Curious and short question about $\int^\infty_0 \frac{\sin^2(x)}{x^2(x^2+1)}dx$

Question

This is a really short and kind of an interesting thing that popped out in my mind.

Question. Consider $$\int^\infty_0 \frac{\sin^2(x)}{x^2(x^2+1)}dx$$ I have tried with integration by parts, substitutions and a lot of ways to try to tackle this, in a way that no Laplaces are used or Residue theorem or Feynman's integration or any advanced deep analysis theory. Because there are already videos about it, but since I'm not yet that far into math, I went and gave it some more last thoughts with everything that I've learned. And I thought about the Series Expansion of $\sin^2(x)$, is there a way to use the series expansion of $\sin^2(x)=x^2+\frac{x^4}{3}-\frac{2x^6}{45}-\frac{x^8}{315}+O(x^9)$ in order to integrate this?
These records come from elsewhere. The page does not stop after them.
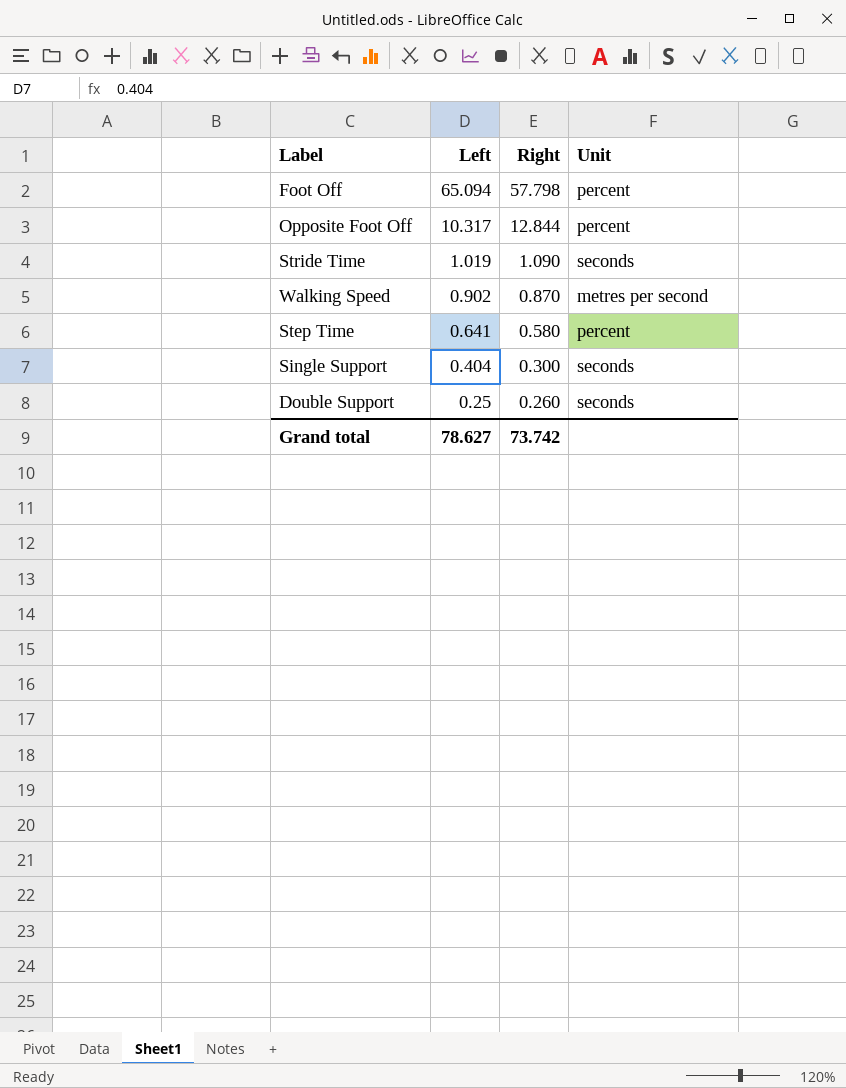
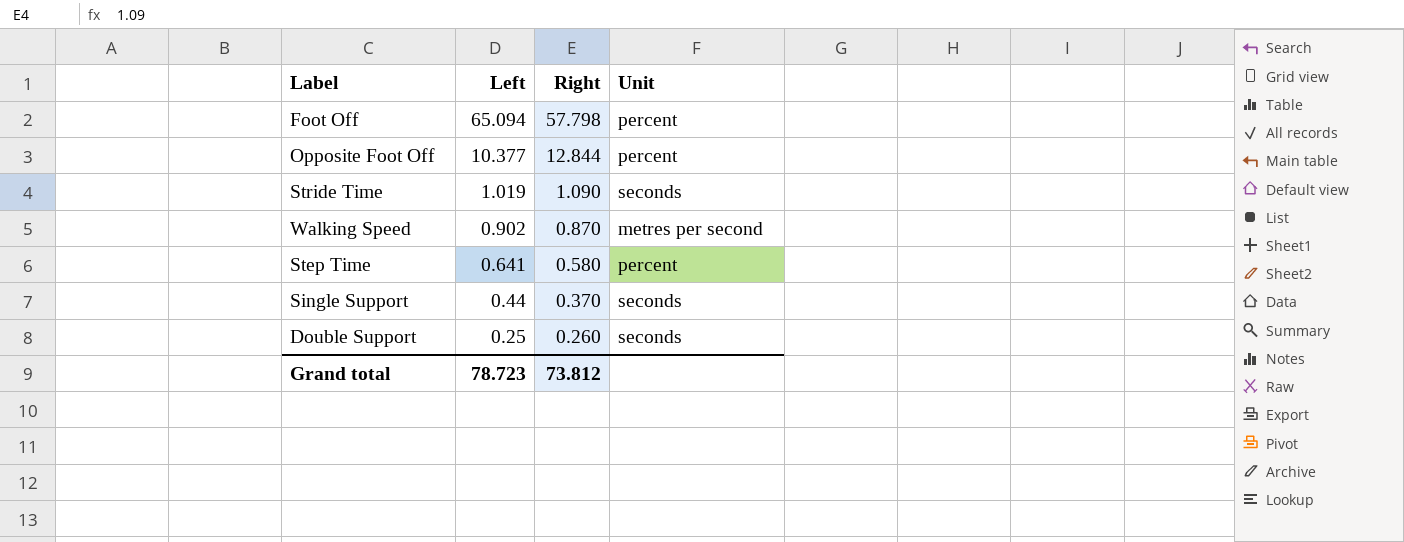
Opposite Foot Off | Left: 10.317 -> 10.377
Single Support | Left: 0.404 -> 0.44
Single Support | Right: 0.300 -> 0.370
Grand total | Left: 78.627 -> 78.723
Grand total | Right: 73.742 -> 73.812

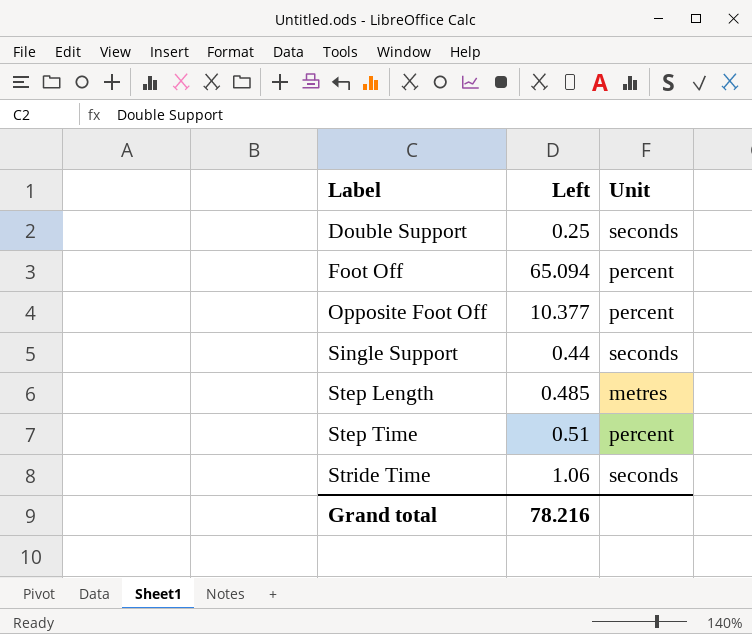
row order: Left descending -> Label ascending
column Right | position: 3 -> none
row Walking Speed: 0.902 | 0.870 | metres per second -> none
row Step Length: none -> 0.485 | metres
Step Time | Left: 0.641 -> 0.51
Stride Time | Left: 1.019 -> 1.06
Grand total | Left: 78.723 -> 78.216

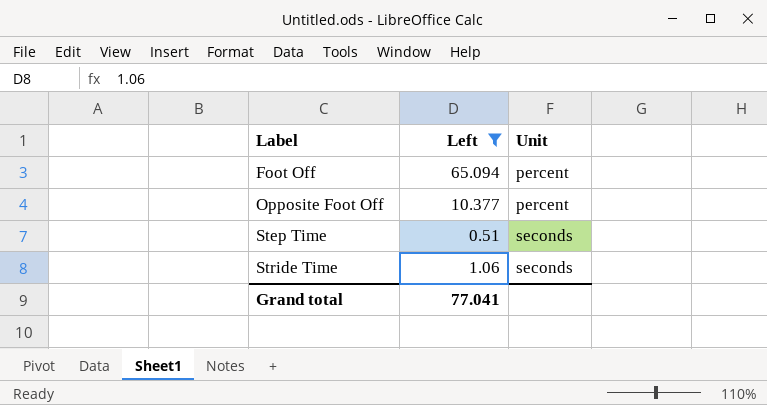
filter: none -> Left >= 0.51
Step Time | Unit: percent -> seconds
Grand total | Left: 78.216 -> 77.041

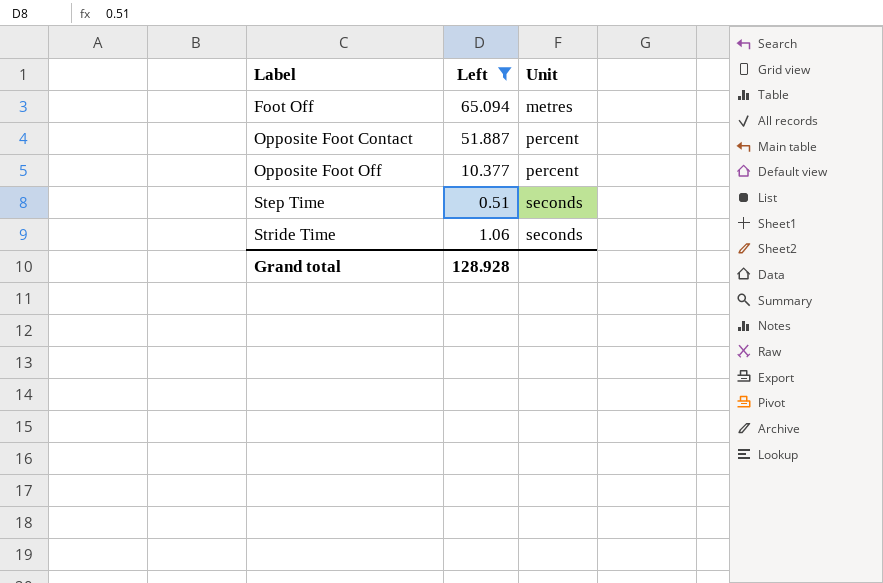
Foot Off | Unit: percent -> metres
row Opposite Foot Contact: none -> 51.887 | percent
Grand total | Left: 77.041 -> 128.928

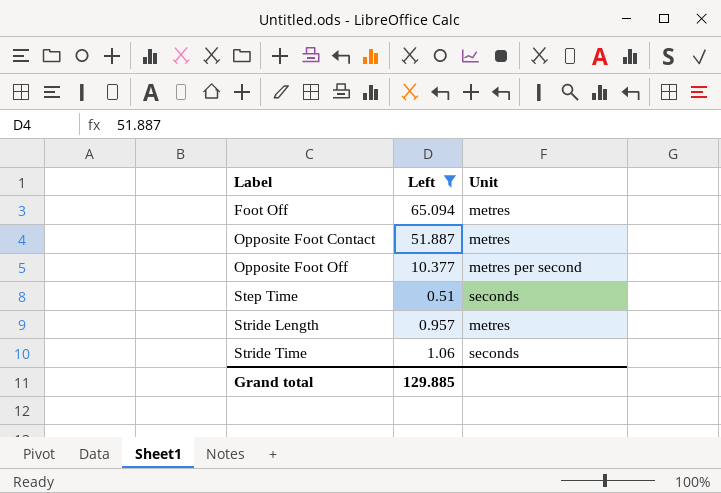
Opposite Foot Contact | Unit: percent -> metres
Opposite Foot Off | Unit: percent -> metres per second
row Stride Length: none -> 0.957 | metres
Grand total | Left: 128.928 -> 129.885

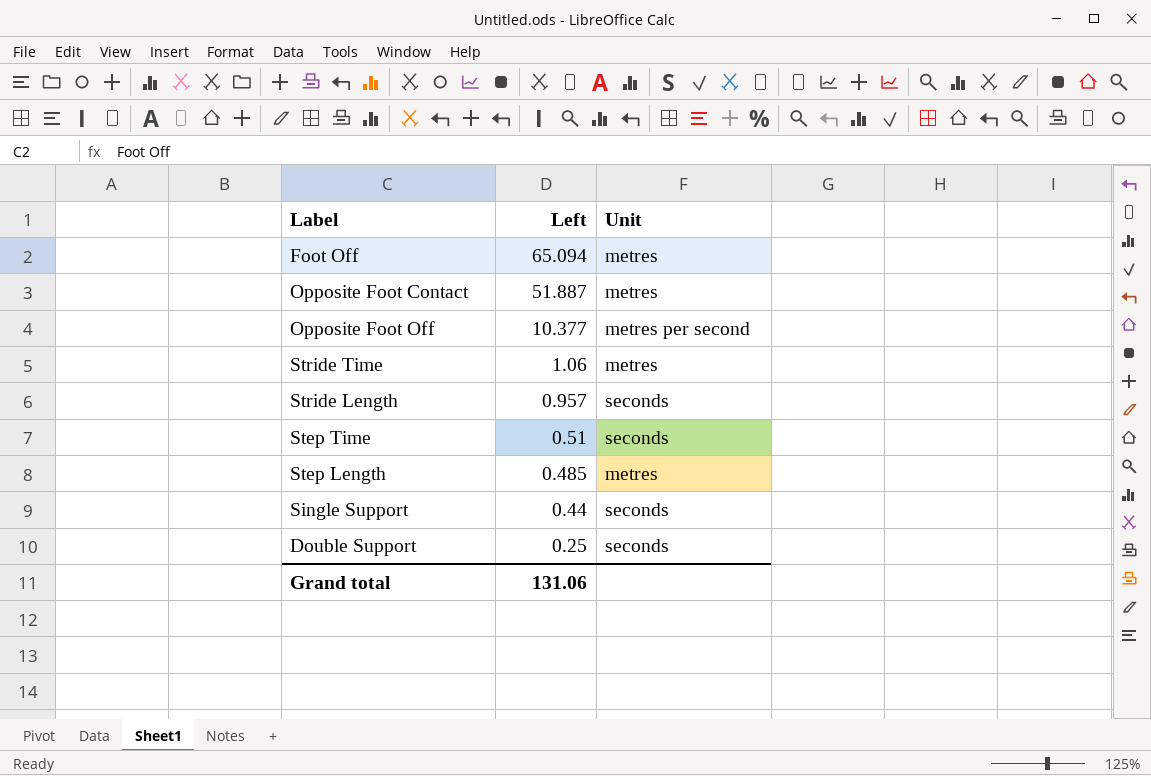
filter: Left >= 0.51 -> none
row order: Label ascending -> Left descending
Stride Time | Unit: seconds -> metres
Stride Length | Unit: metres -> seconds
Grand total | Left: 129.885 -> 131.06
This is just an idea and I don't even know if it's possible, it was just a curious thought.

Answer 1

This integral can be rewritten as $$\int_0^\infty \dfrac{\sin^2(x)dx}{x^2}-\int_0^\infty \dfrac{\sin^2(x)dx}{x^2+1}$$ For the first integral, let $$I(a)=\int_{0}^{\infty}\frac{\sin^2(ax)dx}{x^2}$$
Differentiating both sides yields $$\frac{dI}{da}=\int_{0}^{\infty}\frac{\sin(2ax)dx}{x}=\dfrac{\pi}{2}$$ Thus, $I(a)=\dfrac{\pi a}{2}+C$ and $I(a)=\dfrac{\pi a}{2}$ because $I(0)=0$. Setting $a=1$ gives us $I(1)=\dfrac{\pi}{2}$.
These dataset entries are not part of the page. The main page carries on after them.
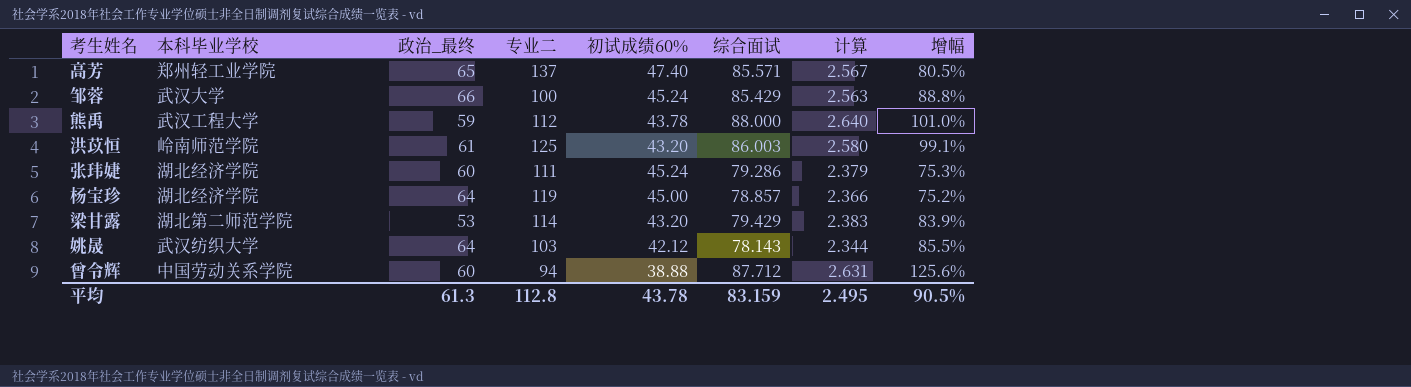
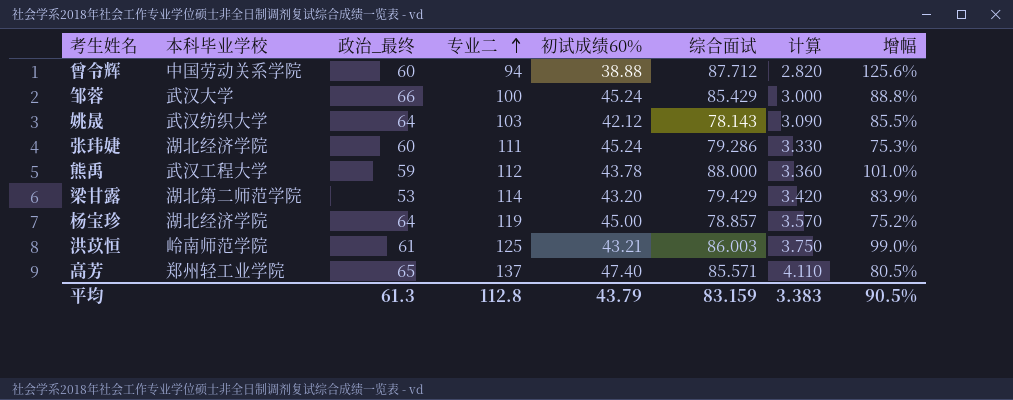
row order: none -> 专业二 ascending
column 计算 | formula: [综合面试] * 0.03 -> [专业二] * 0.03
洪苡恒 | 初试成绩60%: 43.20 -> 43.21
洪苡恒 | 增幅: 99.1% -> 99.0%
平均 | 初试成绩60%: 43.78 -> 43.79
平均 | 计算: 2.495 -> 3.383

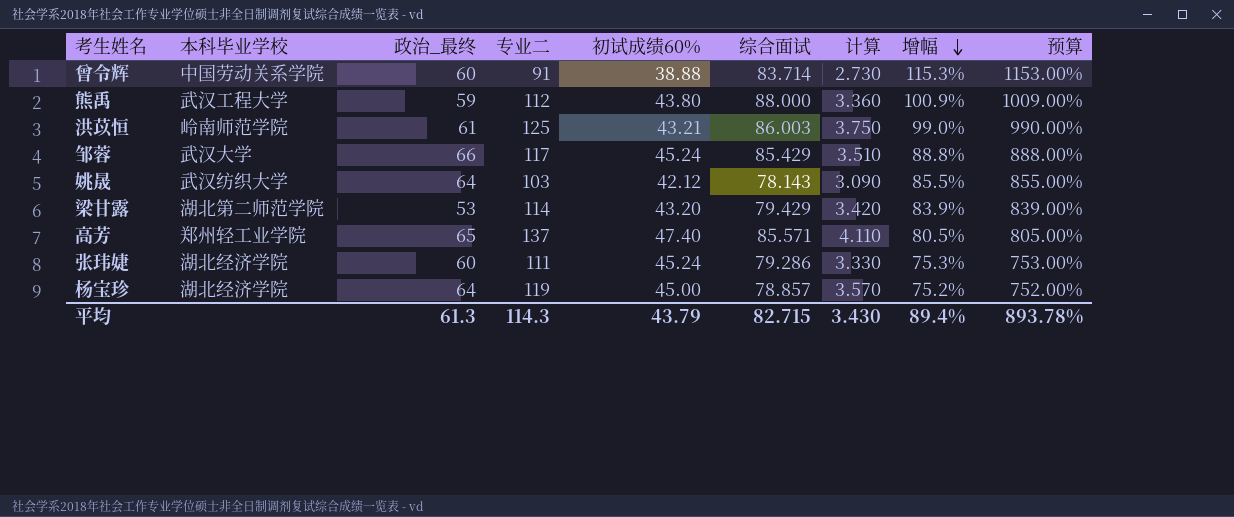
row order: 专业二 ascending -> 增幅 descending
column 预算 | formula: none -> [增幅] * 10
曾令辉 | 专业二: 94 -> 91
曾令辉 | 综合面试: 87.712 -> 83.714
曾令辉 | 计算: 2.820 -> 2.730
曾令辉 | 增幅: 125.6% -> 115.3%
熊禹 | 初试成绩60%: 43.78 -> 43.80
熊禹 | 增幅: 101.0% -> 100.9%
邹蓉 | 专业二: 100 -> 117
邹蓉 | 计算: 3.000 -> 3.510
平均 | 专业二: 112.8 -> 114.3
平均 | 综合面试: 83.159 -> 82.715
平均 | 计算: 3.383 -> 3.430
平均 | 增幅: 90.5% -> 89.4%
We now have $$\displaystyle\dfrac{\pi}{2}-\dfrac{1}{2}\int_{0}^\infty\dfrac{dx}{x^2+1}+\dfrac{1}{2}\int_0^\infty \dfrac{\cos(2x) dx}{x^2+1}=\dfrac{\pi}{4}+\dfrac{1}{2}\int_0^\infty \dfrac{\cos(2x)dx}{x^2+1}$$

This integral evaluates to $\dfrac{\pi e^{-2}}{2}$ (see https://math.stackexchange.com/a/9409/877722) and so your integral is equal to $\dfrac{\pi}{4}(1+e^{-2})$.

Answer 2

It is possible to compute the antiderivative.

Use this tool (which uses Maxima) and look at all the intermediate steps (they are very instructive to read). Look here for Wolfram Alpha solution.

So, omitting the integration constant, the final result is

$$4x \int\frac{\sin^2(x)}{x^2(x^2+1)}dx=2 \left(\cos (2 x)-x \tan ^{-1}(x)-1\right)+$$ $$x (-i \cosh (2) (\text{Ci}(2 i-2 x)-\text{Ci}(2 x+2 i))+$$ $$2 i (\text{Ei}(-2 i x)-\text{Ei}(2 i x))+\sinh (2) (\text{Si}(2 i-2 x)-\text{Si}(2 x+2 i)))$$ where appear the exponential, sine and cosine integral functions.